● **EXERCISE BRIEF**: Calculate how many lines of the data hold "https". The answer consists of that number only.

● **SOURCE DATA**:
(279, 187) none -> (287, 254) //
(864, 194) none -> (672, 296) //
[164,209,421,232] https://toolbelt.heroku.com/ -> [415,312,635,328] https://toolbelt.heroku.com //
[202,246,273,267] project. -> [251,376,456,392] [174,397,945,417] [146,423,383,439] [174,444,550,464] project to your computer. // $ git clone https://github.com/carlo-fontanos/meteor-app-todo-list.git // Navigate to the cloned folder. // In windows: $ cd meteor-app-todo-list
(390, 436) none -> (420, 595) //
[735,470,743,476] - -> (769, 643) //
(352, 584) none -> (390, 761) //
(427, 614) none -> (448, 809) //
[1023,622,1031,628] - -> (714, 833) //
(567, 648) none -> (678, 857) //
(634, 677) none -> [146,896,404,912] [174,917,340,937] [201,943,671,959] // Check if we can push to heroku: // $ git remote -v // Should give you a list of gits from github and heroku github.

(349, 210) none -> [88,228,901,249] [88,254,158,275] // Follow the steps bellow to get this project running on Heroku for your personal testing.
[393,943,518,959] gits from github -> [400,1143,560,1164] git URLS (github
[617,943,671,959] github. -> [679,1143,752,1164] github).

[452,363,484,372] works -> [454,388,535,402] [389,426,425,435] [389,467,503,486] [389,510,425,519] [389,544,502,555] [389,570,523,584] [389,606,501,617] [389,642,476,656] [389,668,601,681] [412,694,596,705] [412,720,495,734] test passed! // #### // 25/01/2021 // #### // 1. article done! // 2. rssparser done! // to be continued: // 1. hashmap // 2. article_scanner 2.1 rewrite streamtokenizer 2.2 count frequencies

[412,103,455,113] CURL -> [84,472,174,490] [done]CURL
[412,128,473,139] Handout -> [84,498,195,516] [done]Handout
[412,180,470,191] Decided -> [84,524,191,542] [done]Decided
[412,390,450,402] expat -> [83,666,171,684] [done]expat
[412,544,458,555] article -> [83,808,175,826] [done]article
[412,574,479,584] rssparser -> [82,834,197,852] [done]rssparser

● **SOLUTION TO THIS EXERCISE**: 2